Cet état de fait est une conséquence directe d’une situation particulière qui se caractérise par un recul de la laïcité, de la mixité, un affaiblissement de l’école et des services publics. Dans ce contexte, le lien social se fissure, et alors viennent se loger dans ces trous béants de la République des poches de régression qui échappent totalement à ses lois, à ses valeurs et à ses principes. Il ne fait aucun doute pour moi que la mouvance islamiste, extrêmement bien organisée, s’est greffée à toutes les sphères de la société française, y compris la sphère économique et financière. Elle a ses entrées partout, ses représentants sont reconnus et reçus par toutes les instances du pouvoir, du municipal au national en passant par le régional ; ses prédicateurs, à travers le bruyant Tarik Ramadan, reçoivent toute l’attention des médias. La mouvance islamiste n’avance plus sur la pointe des pieds. Elle est dans la démonstration de sa force et de son arrogance. En ce sens, l’occupation des rues le vendredi après-midi lors de la prière en est un bon exemple.
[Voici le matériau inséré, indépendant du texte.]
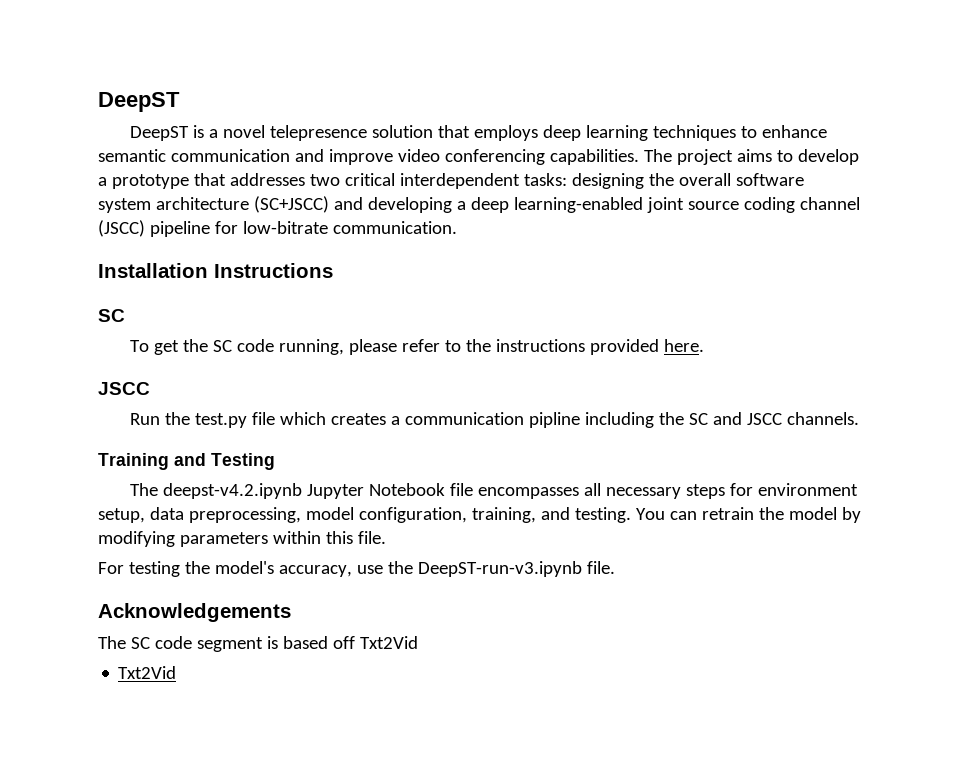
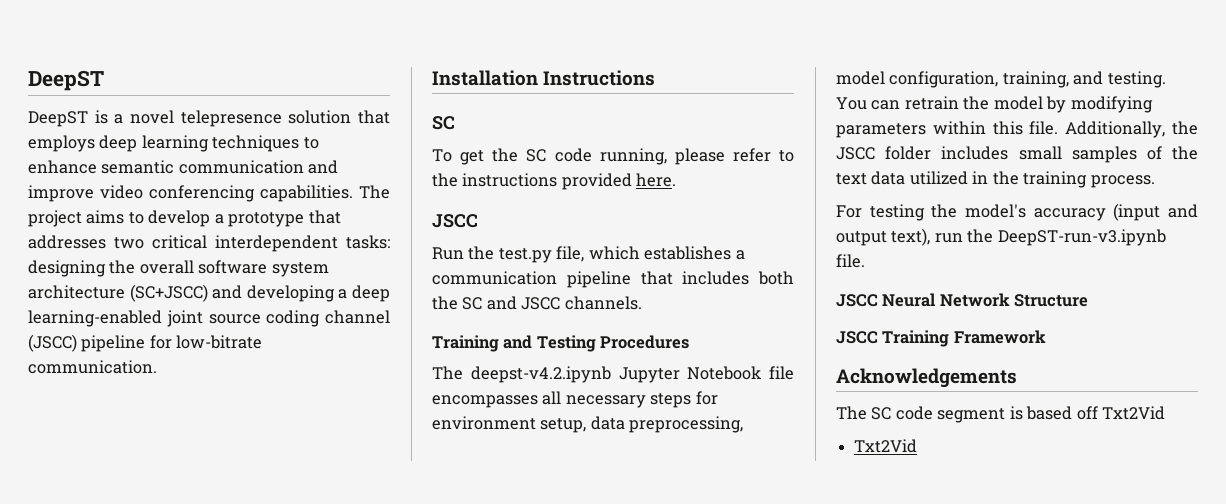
- Run the test.py file which creates a communication pipline including the SC and JSCC channels.
+ Run the test.py file, which establishes a communication pipeline that includes both the SC and JSCC channels.
- Training and Testing
+ Training and Testing Procedures
- You can retrain the model by modifying parameters within this file.
- For testing the model's accuracy, use the DeepST-run-v3.ipynb file.
+ You can retrain the model by modifying parameters within this file. Additionally, the JSCC folder includes small samples of the text data utilized in the training process.
+ For testing the model's accuracy (input and output text), run the DeepST-run-v3.ipynb file.
+ JSCC Neural Network Structure
+ JSCC Training Framework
La multiplication des voiles, du hidjab à la burqa, en est une autre. Pendant ce temps, ceux qui osent dénoncer ces pratiques se font rabrouer et accuser de racisme et d’islamophobie alors que d’autres sont menacés et agressés. Se peut-il qu’il soit devenu périlleux de défendre les idées de Voltaire dans le pays des Lumières ? J’en ai bien peur. Ce ne sont pas là des mots que je lance à la légère. C’est le fruit d’un constat auquel je suis arrivée après avoir goûté un peu à la « médecine » des islamistes, en France, lors du lancement de mon livre Ma vie à contre-Coran à l’automne dernier.